So, an ounce of prevention bein' worth a pound of fear, here's some information for those of you who want to know (with some allowances for state/council differences, of course).

 

1. On unit outings, the leaders and the CO are responsible, as it should be. The BSA is not.

2. Generally speaking, with caveats for minor differences in state law, if your CO is not a NFP entity, or future developments in case law, you as a volunteer in a NFP service organization have statutory immunity from liability.

3. The BSA acts as primary insurer for registered adult leaders and for CO's. That insurance is structured as a self-insured portion, covered by a broad general liability policy, covered again by high-limits insurance through major vendors.

4. There are no G2SS provisions in the BSA's insurance coverage.
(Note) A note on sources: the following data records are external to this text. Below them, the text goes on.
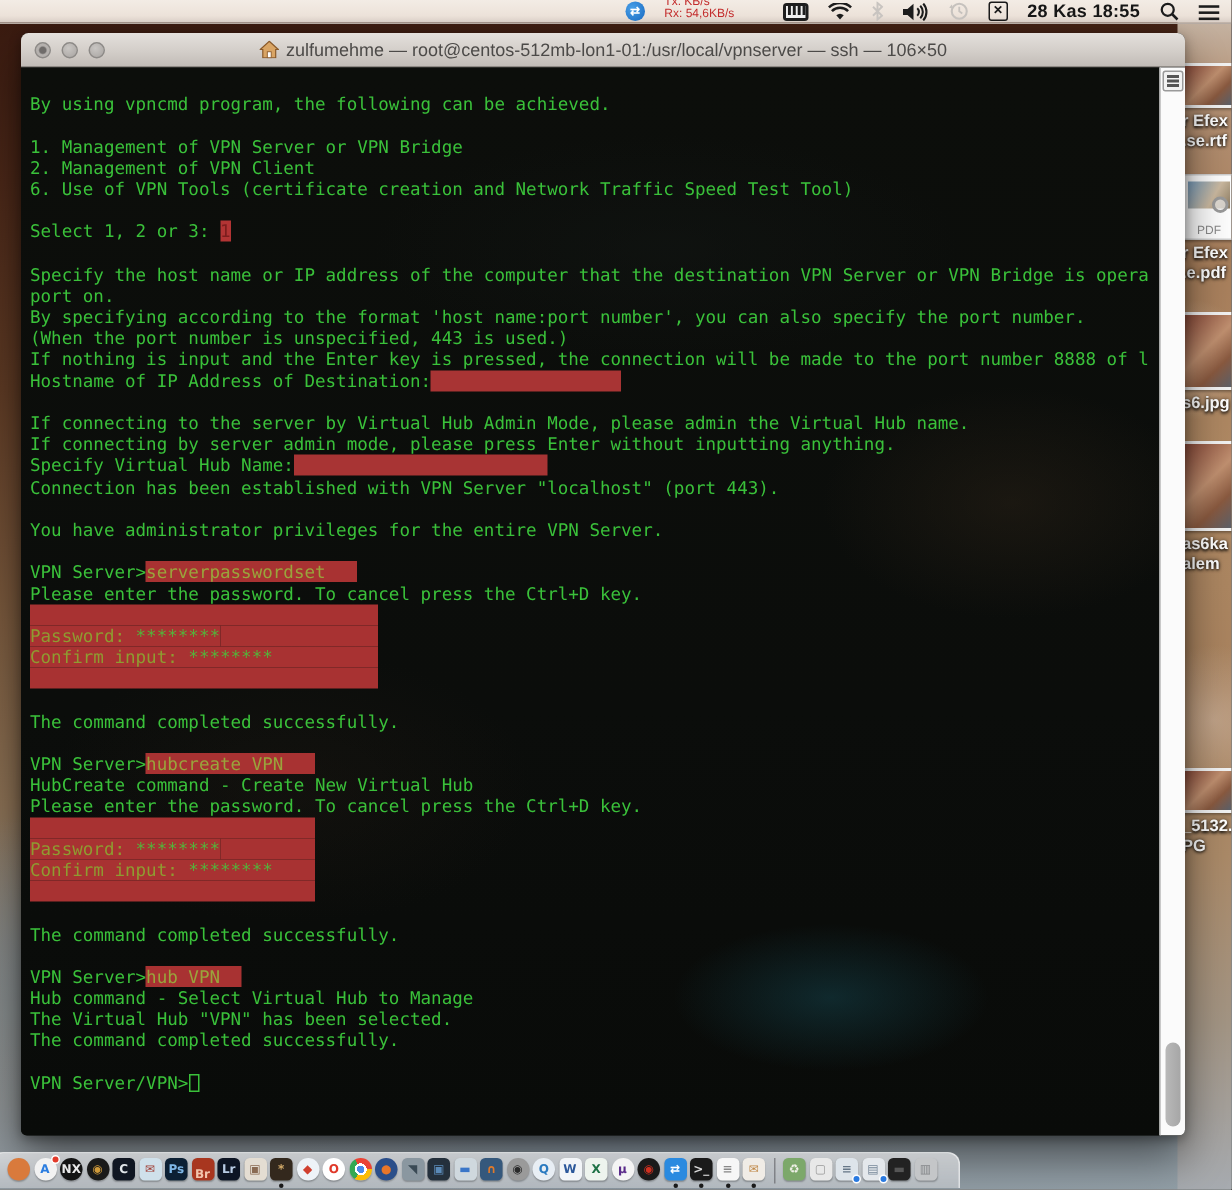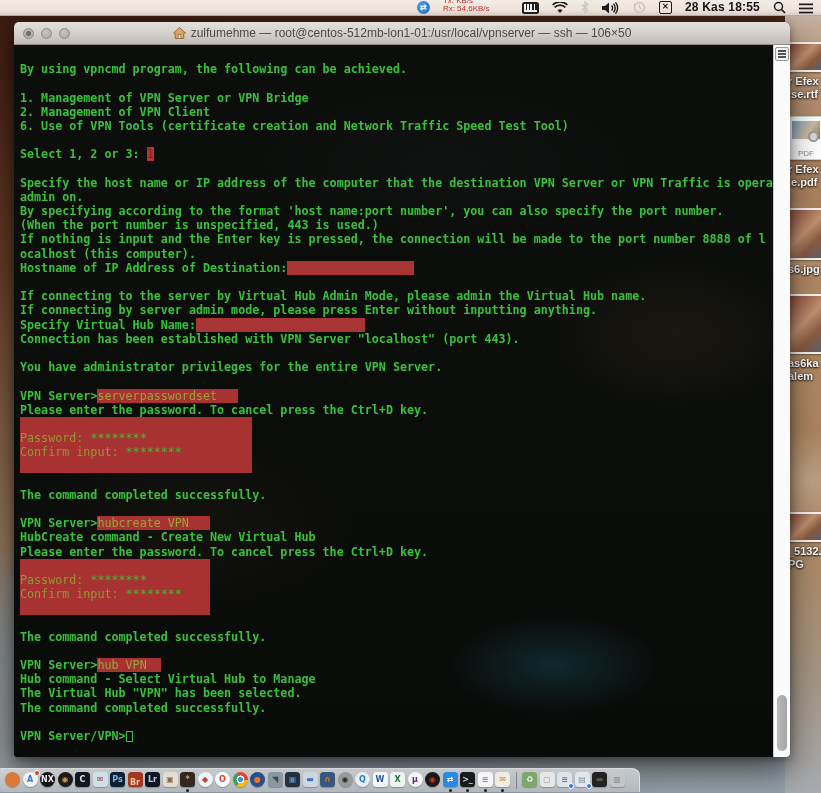--- a/index.html
+++ b/index.html
@@ -56,7 +56,7 @@
       radial-gradient(ellipse 260px 100px at 430px 120px, rgba(18,22,20,.5), transparent 75%),
       linear-gradient(180deg,#0c0e0b 0%,#0b0d0b 60%,#090b09 100%); }
   .tl { height:14.2px; white-space:pre; }
-  .t-g  { color:#3ac13a;font-weight:bold; }
+  .t-g  { color:#3ac13a; }
   .t-sel { background:#b23434; color:#7d1d1d; }
   .t-rd { background:#a83434; color:#a83434; }
   .t-cmd { background:#a83232; color:#9aa43c; }

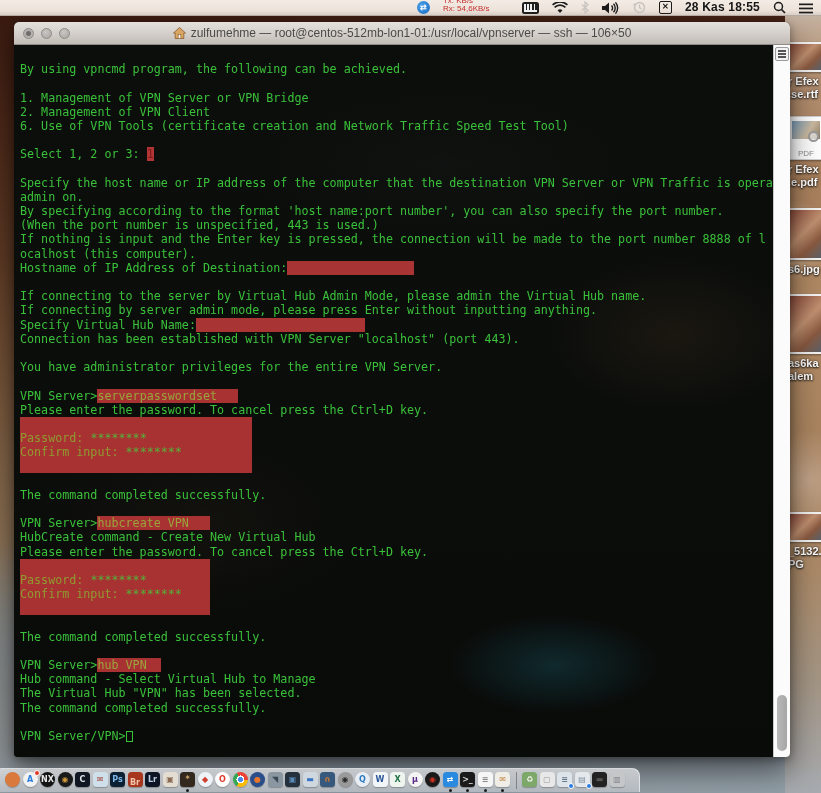--- a/index.html
+++ b/index.html
@@ -193,7 +193,7 @@
           <div class="tl"><span class="t-g"></span></div>
           <div class="tl"><span class="t-g">Select 1, 2 or 3: </span><span class="t-sel">1</span></div>
           <div class="tl"><span class="t-g"></span></div>
-          <div class="tl"><span class="t-g">Specify the host name or IP address of the computer that the destination VPN Server or VPN Traffic is opera</span></div>
+          <div class="tl"><span class="t-g">Specify the host name or IP address of the computer that the destination VPN Server or VPN Bridge is opera</span></div>
           <div class="tl"><span class="t-g">admin on.</span></div>
           <div class="tl"><span class="t-g">By specifying according to the format 'host name:port number', you can also specify the port number.</span></div>
           <div class="tl"><span class="t-g">(When the port number is unspecified, 443 is used.)</span></div>

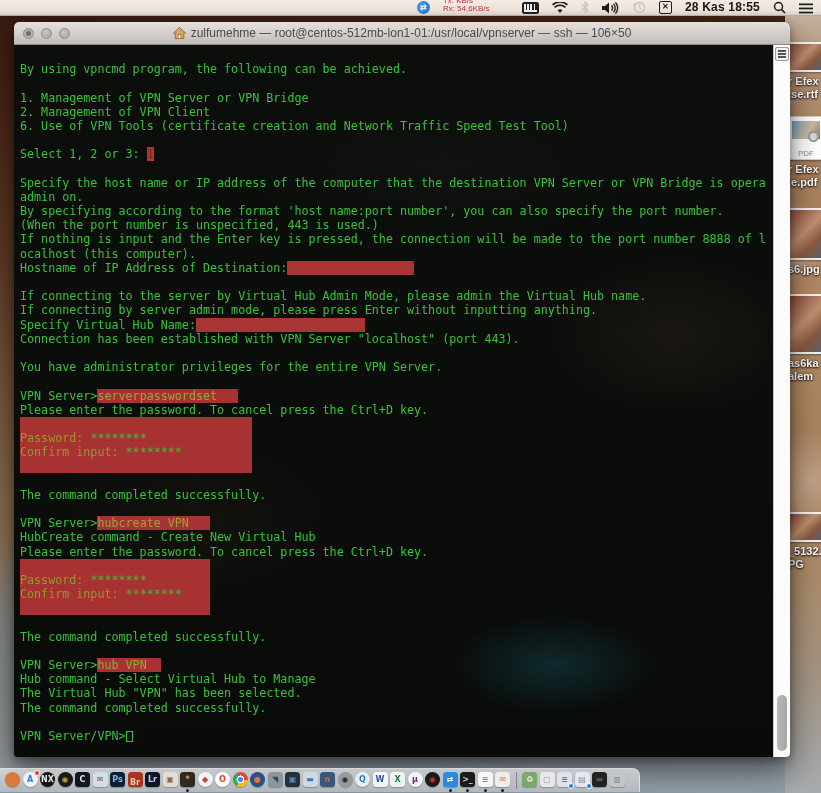--- a/index.html
+++ b/index.html
@@ -194,7 +194,7 @@
           <div class="tl"><span class="t-g">Select 1, 2 or 3: </span><span class="t-sel">1</span></div>
           <div class="tl"><span class="t-g"></span></div>
           <div class="tl"><span class="t-g">Specify the host name or IP address of the computer that the destination VPN Server or VPN Bridge is opera</span></div>
-          <div class="tl"><span class="t-g">admin on.</span></div>
+          <div class="tl"><span class="t-g">port on.</span></div>
           <div class="tl"><span class="t-g">By specifying according to the format 'host name:port number', you can also specify the port number.</span></div>
           <div class="tl"><span class="t-g">(When the port number is unspecified, 443 is used.)</span></div>
           <div class="tl"><span class="t-g">If nothing is input and the Enter key is pressed, the connection will be made to the port number 8888 of l</span></div>

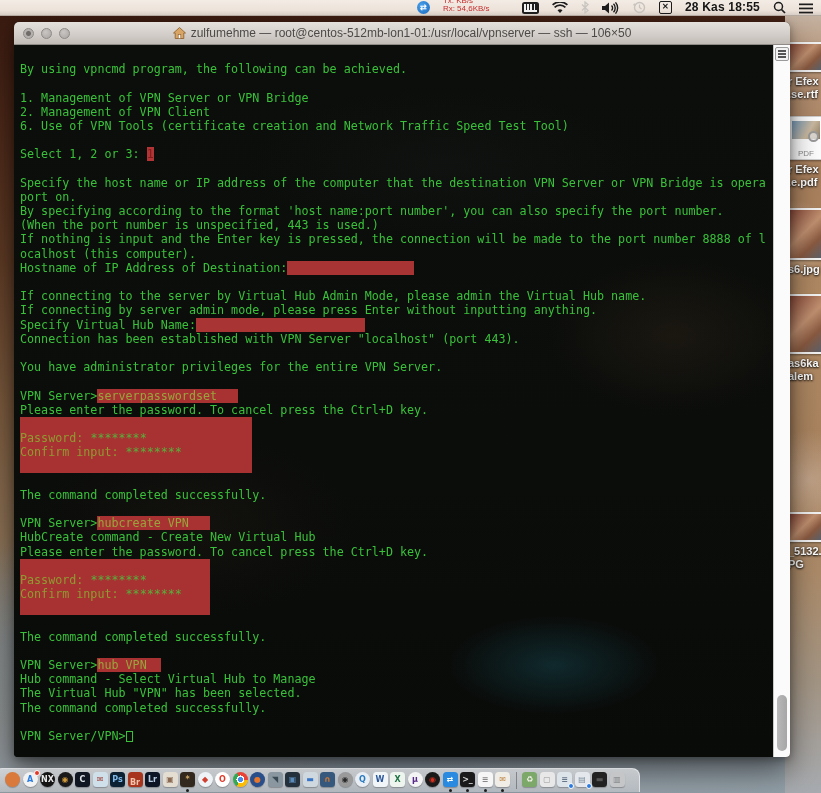--- a/index.html
+++ b/index.html
@@ -198,7 +198,6 @@
           <div class="tl"><span class="t-g">By specifying according to the format 'host name:port number', you can also specify the port number.</span></div>
           <div class="tl"><span class="t-g">(When the port number is unspecified, 443 is used.)</span></div>
           <div class="tl"><span class="t-g">If nothing is input and the Enter key is pressed, the connection will be made to the port number 8888 of l</span></div>
-          <div class="tl"><span class="t-g">ocalhost (this computer).</span></div>
           <div class="tl"><span class="t-g">Hostname of IP Address of Destination:</span><span class="t-rd">                  </span></div>
           <div class="tl"><span class="t-g"></span></div>
           <div class="tl"><span class="t-g">If connecting to the server by Virtual Hub Admin Mode, please admin the Virtual Hub name.</span></div>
Failure to follow G2SS, either as a matter of poor judgment or a matter of ignorance, DOES NOT compromise coverage or somehow magically make you (more) liable. Nor does forgetting to file a tour permit or any other "policy" violation. Insurance is there for when you screw up. However, a few things (skydiving...) may be on the insurance exclusion list for the outside insurance above the BSA's self-insured amount. O' course, any perceived "violation" might make some gents here at scouting.com yell at you ;).

5. The BSA has a very well-deserved reputation of always sticking by its volunteers and chartered partners. They work hard to maintain that reputation, because that's important to attracting CO's and volunteers.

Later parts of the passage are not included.